### [WORK TASK]
From the entries that follow, reproduce exactly and only the lines from the line with "row U60231AP1995PLC020693: none" to the line with "U15541TN2004PTC054260 | KPI: 0.000 -> 0.005", endpoints included.

——

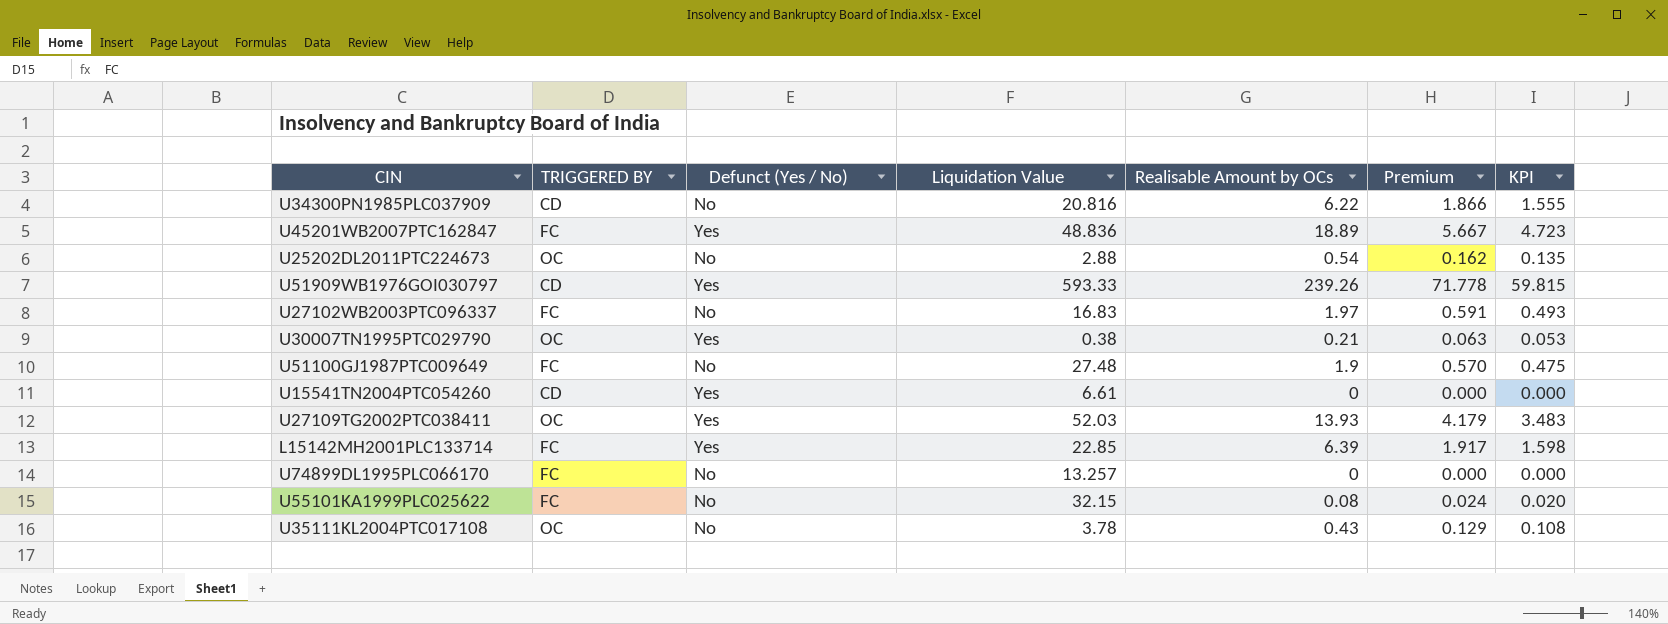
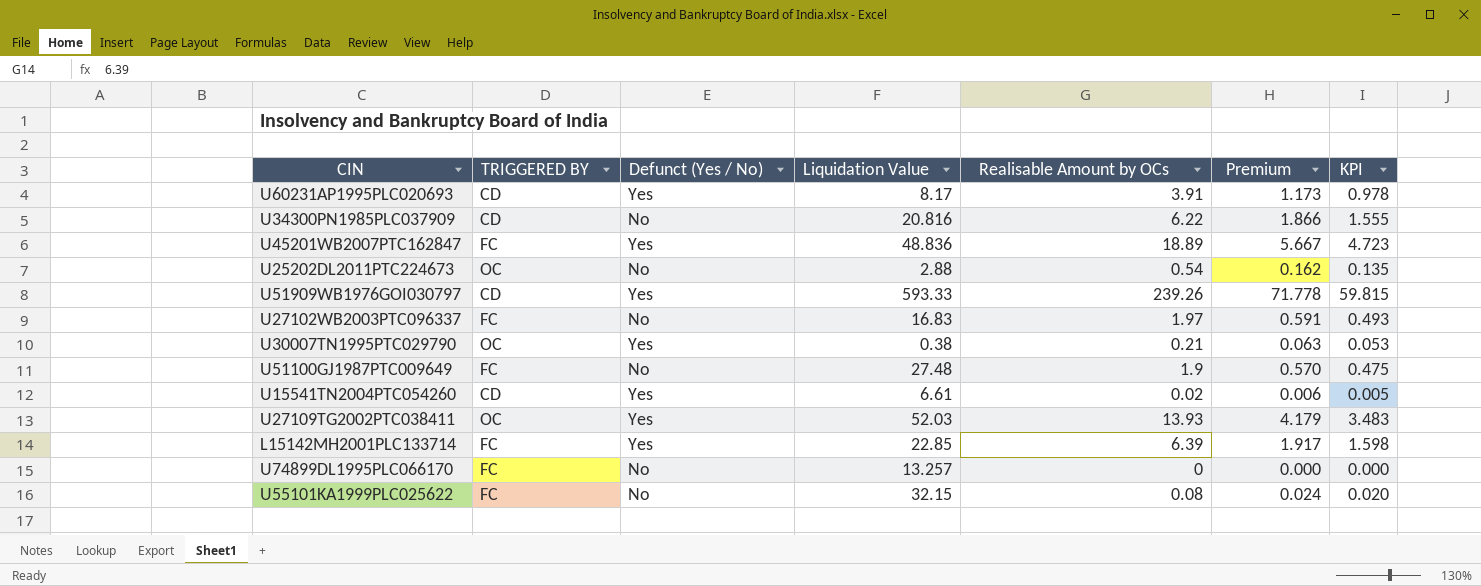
row U35111KL2004PTC017108: OC | No | 3.78 | 0.43 | 0.129 | 0.108 -> none
row U60231AP1995PLC020693: none -> CD | Yes | 8.17 | 3.91 | 1.173 | 0.978
U15541TN2004PTC054260 | Realisable Amount by OCs: 0 -> 0.02
U15541TN2004PTC054260 | Premium: 0.000 -> 0.006
U15541TN2004PTC054260 | KPI: 0.000 -> 0.005

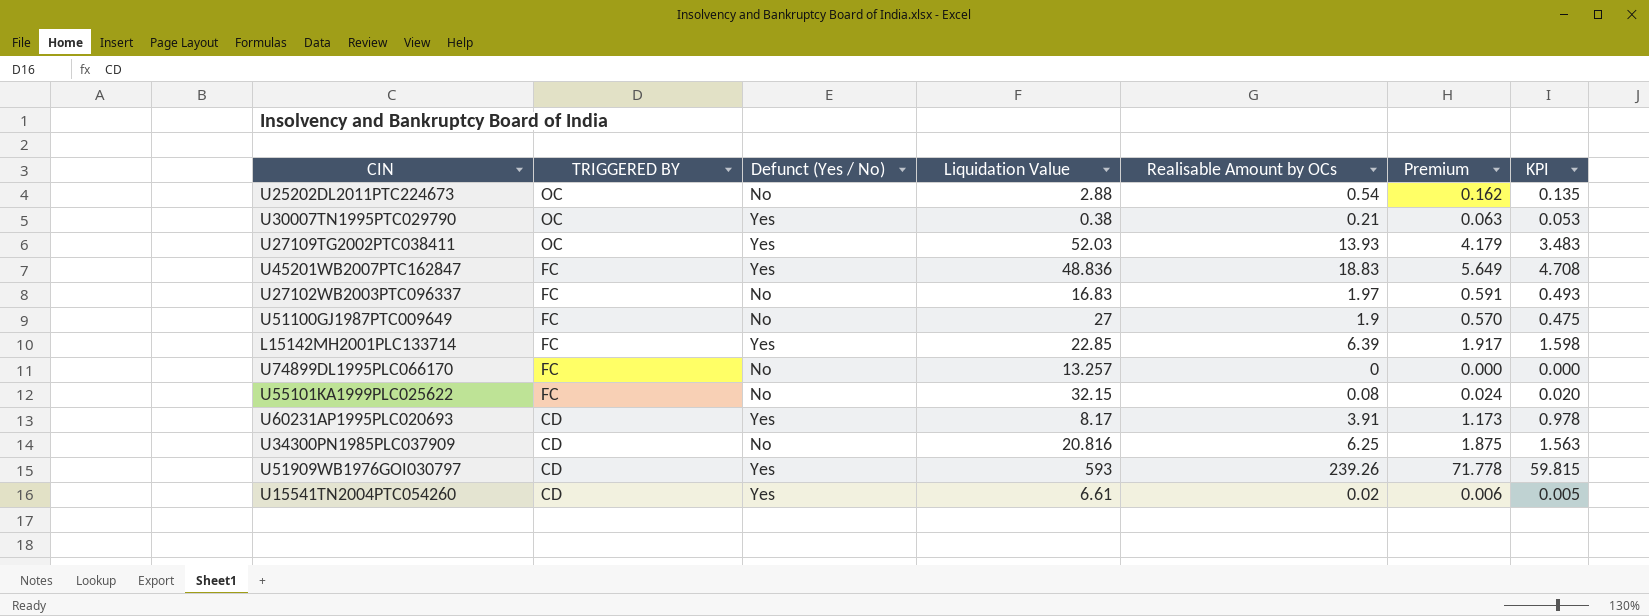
row order: none -> TRIGGERED BY descending
U45201WB2007PTC162847 | Realisable Amount by OCs: 18.89 -> 18.83
U45201WB2007PTC162847 | Premium: 5.667 -> 5.649
U45201WB2007PTC162847 | KPI: 4.723 -> 4.708
U51100GJ1987PTC009649 | Liquidation Value: 27.48 -> 27
U34300PN1985PLC037909 | Realisable Amount by OCs: 6.22 -> 6.25
U34300PN1985PLC037909 | Premium: 1.866 -> 1.875
U34300PN1985PLC037909 | KPI: 1.555 -> 1.563
U51909WB1976GOI030797 | Liquidation Value: 593.33 -> 593

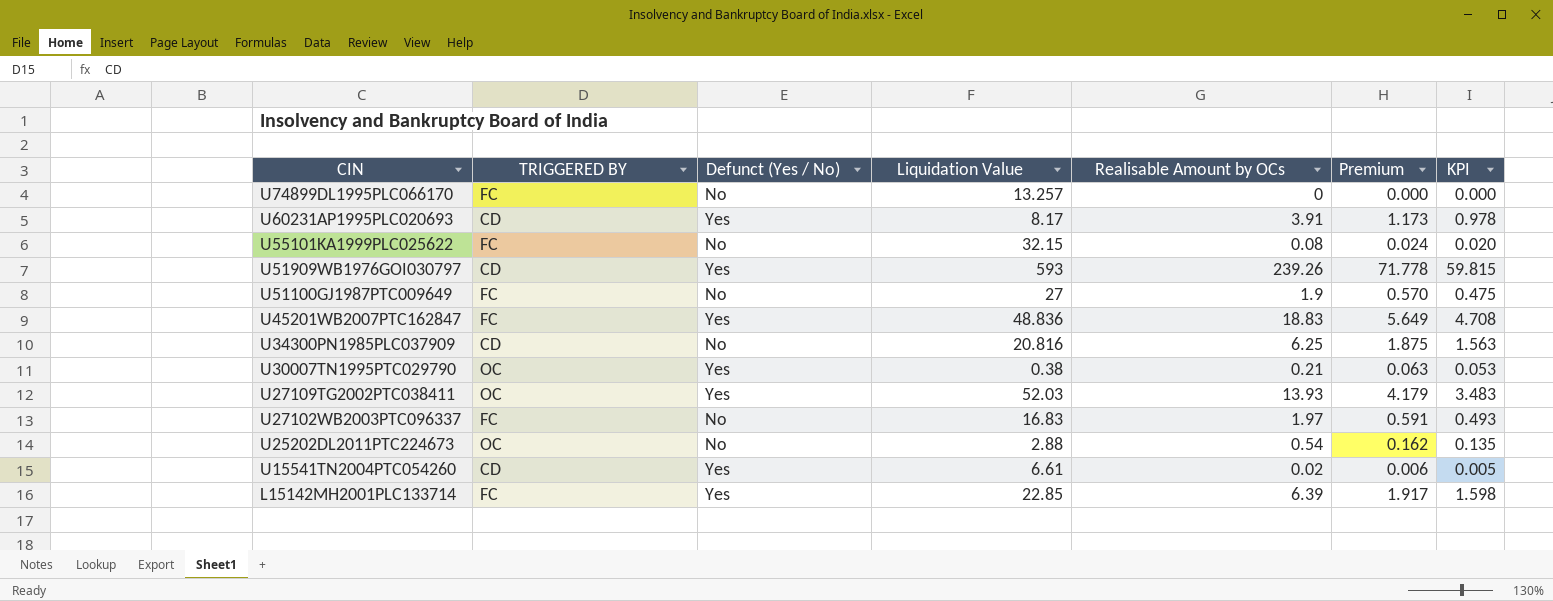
row order: TRIGGERED BY descending -> CIN descending

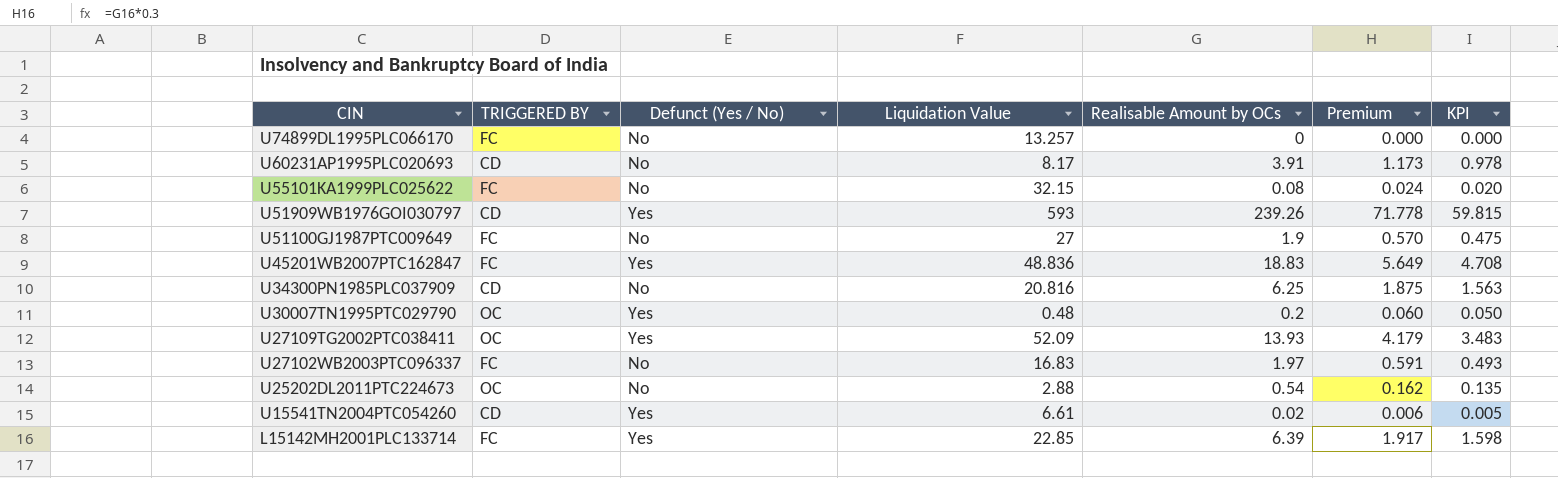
U60231AP1995PLC020693 | Defunct (Yes / No): Yes -> No
U30007TN1995PTC029790 | Liquidation Value: 0.38 -> 0.48
U30007TN1995PTC029790 | Realisable Amount by OCs: 0.21 -> 0.2
U30007TN1995PTC029790 | Premium: 0.063 -> 0.060
U30007TN1995PTC029790 | KPI: 0.053 -> 0.050
U27109TG2002PTC038411 | Liquidation Value: 52.03 -> 52.09

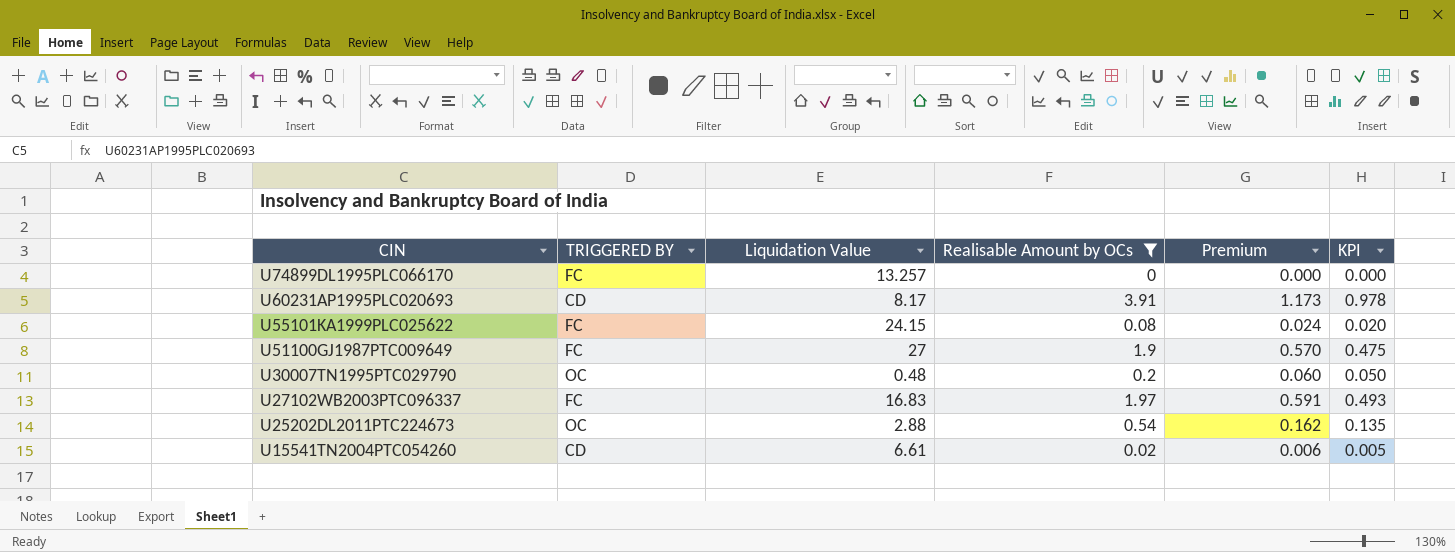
filter: none -> Realisable Amount by OCs <= 3.91
column Defunct (Yes / No) | position: 3 -> none
U55101KA1999PLC025622 | Liquidation Value: 32.15 -> 24.15

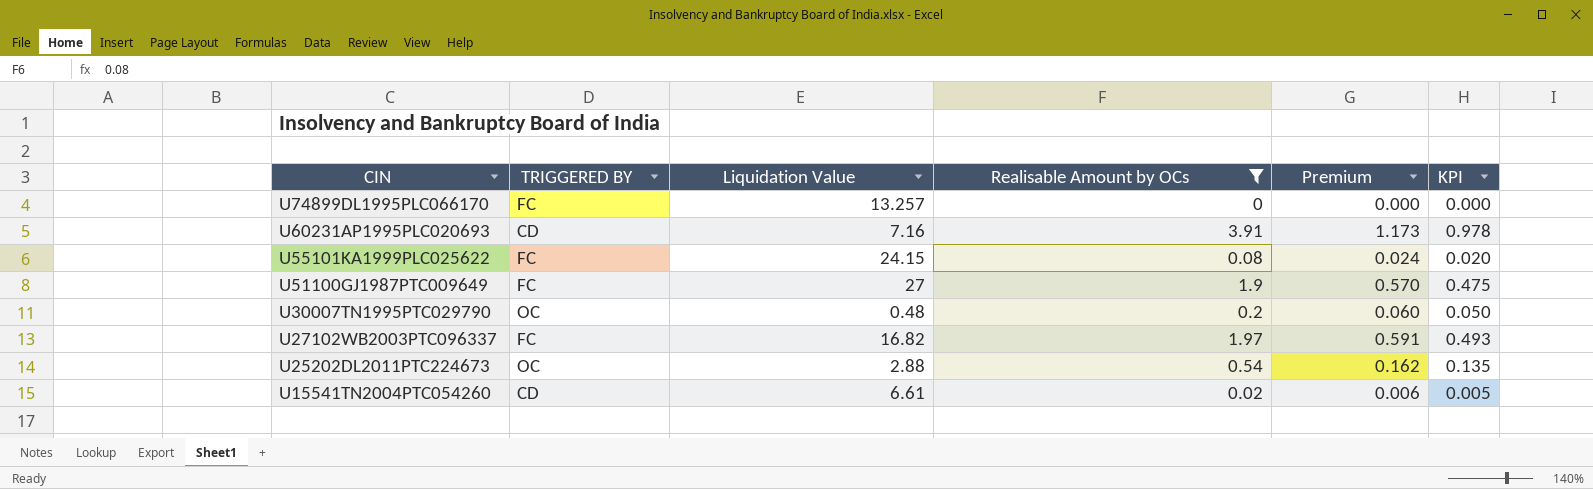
U60231AP1995PLC020693 | Liquidation Value: 8.17 -> 7.16
U27102WB2003PTC096337 | Liquidation Value: 16.83 -> 16.82

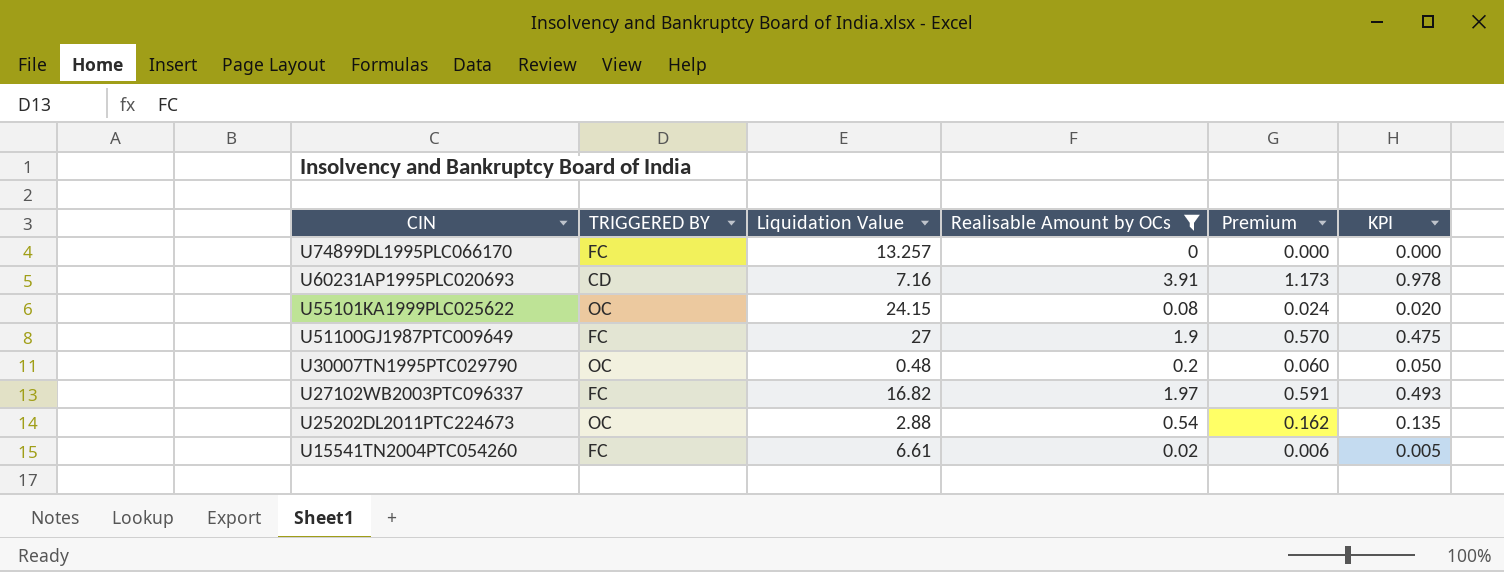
U55101KA1999PLC025622 | TRIGGERED BY: FC -> OC
U15541TN2004PTC054260 | TRIGGERED BY: CD -> FC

——

### [EXERCISE OUTPUT]
row U60231AP1995PLC020693: none -> CD | Yes | 8.17 | 3.91 | 1.173 | 0.978
U15541TN2004PTC054260 | Realisable Amount by OCs: 0 -> 0.02
U15541TN2004PTC054260 | Premium: 0.000 -> 0.006
U15541TN2004PTC054260 | KPI: 0.000 -> 0.005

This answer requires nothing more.